According to data from the National Transgender Discrimination Survey and compiled by researchers at the Williams Institute, an LGBTQ think tank at the University of California-Los Angeles School of Law, there are an estimated 134,000 veterans who identify as transgender, and an estimated 15,500 active-duty military members currently serving.
Another study by the RAND Corporation in 2016 estimates the number of active-duty service members, including members of the reserves, is closer to 11,000.
“Day after day, our transgender service members prove just how capable they are,” said Bryan Bree Fram, the communication director for SPARTA, an advocacy group for transgender service members. “Visible to their commanders, they are regularly recognized by the military for their accomplishments. Now, thanks to these legislators, their visibility is magnified, and the American people can get a glimpse of everything they do to support and defend the constitution and this nation.”

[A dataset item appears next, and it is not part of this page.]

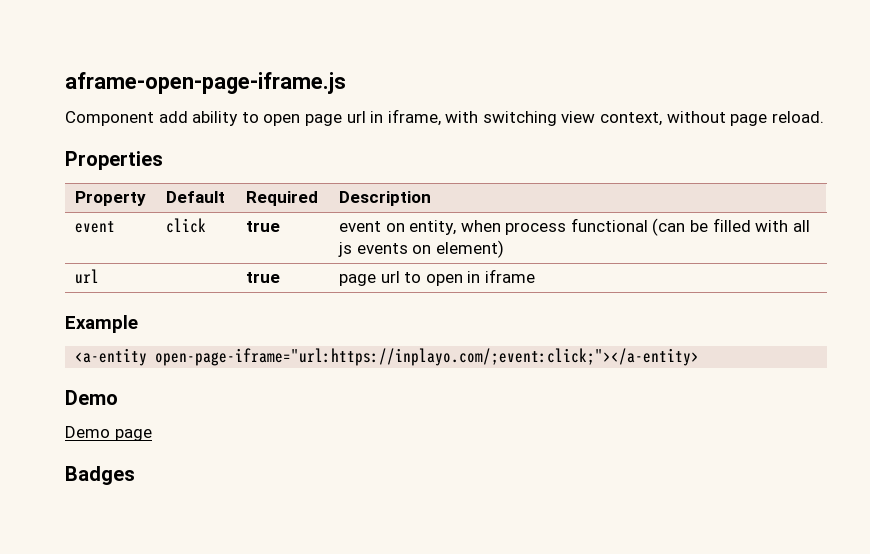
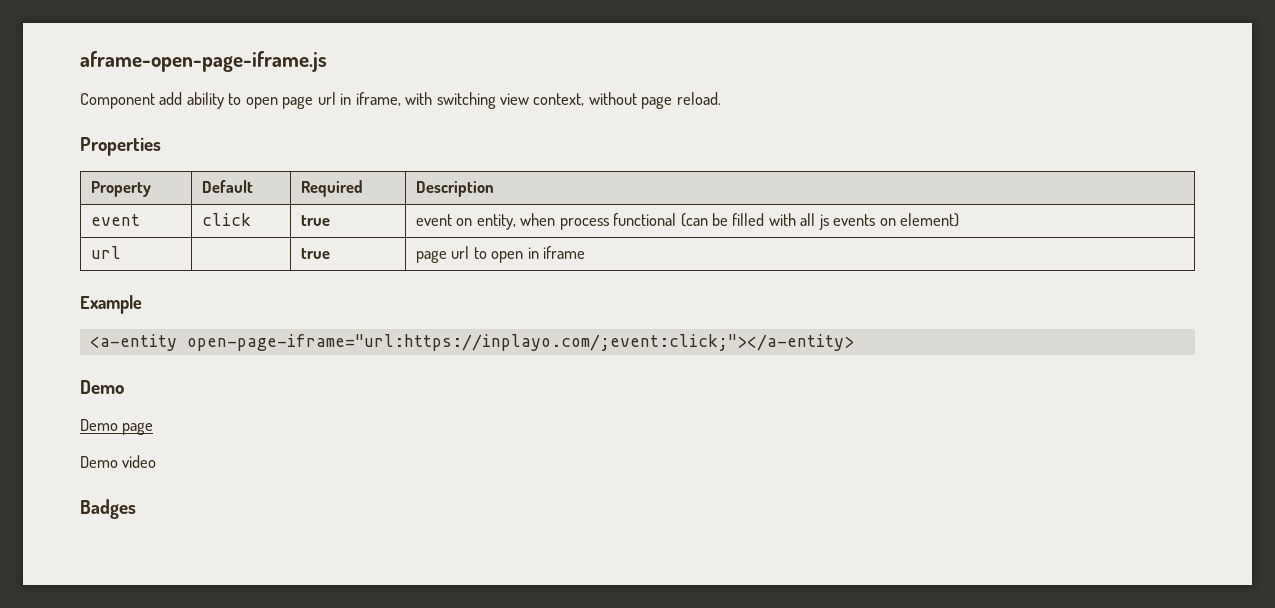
+ Demo video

Currently, there are four lawsuits challenging the Trump administration’s ban on transgender service members. In all four cases, lower court judges issued injunctions to stop the Pentagon from moving to discharge transgender service members who have been diagnosed with gender dysphoria or transitioned to a gender that is different from their assigned sex at birth.
Two of those injunctions have since been lifted after a Supreme Court decision allowing the Pentagon to move forward with implementing the ban (once any remaining injunctions in cases not considered by the Supreme Court are lifted) all while the its constitutionality is challenged in the courts.
The D.C. Circuit Court of Appeals issued a preliminary decision in Doe v. Trump, a third case challenging the ban, in January. In that decision, the circuit court found that the federal district court had failed to give sufficient weight to new circumstances, including the introduction of the “Mattis Plan,” which purports to be more narrowly tailored than the categorical ban originally floated by President Trump in July 2017.
However, the D.C. Circuit left the injunction in that case in place until at least 21 days after forthcoming longer opinions from the circuit court are issued, in order to give the plaintiffs an opportunity to determine whether to request that the full D.C. Circuit rehear their arguments.
Lawyers for 14 plaintiffs in that case have agreed that Judge U.S. District Judge George Russell should lift a nationwide injunction, but have recommended he issue a special exemption that would prevent their clients from being forcibly discharged because of their unique individual circumstances.
Editor’s note: This story was updated to clarify the position taken by the D.C. Circuit Court of Appeals and the status of the preliminary injunction in the Doe v. Trump case.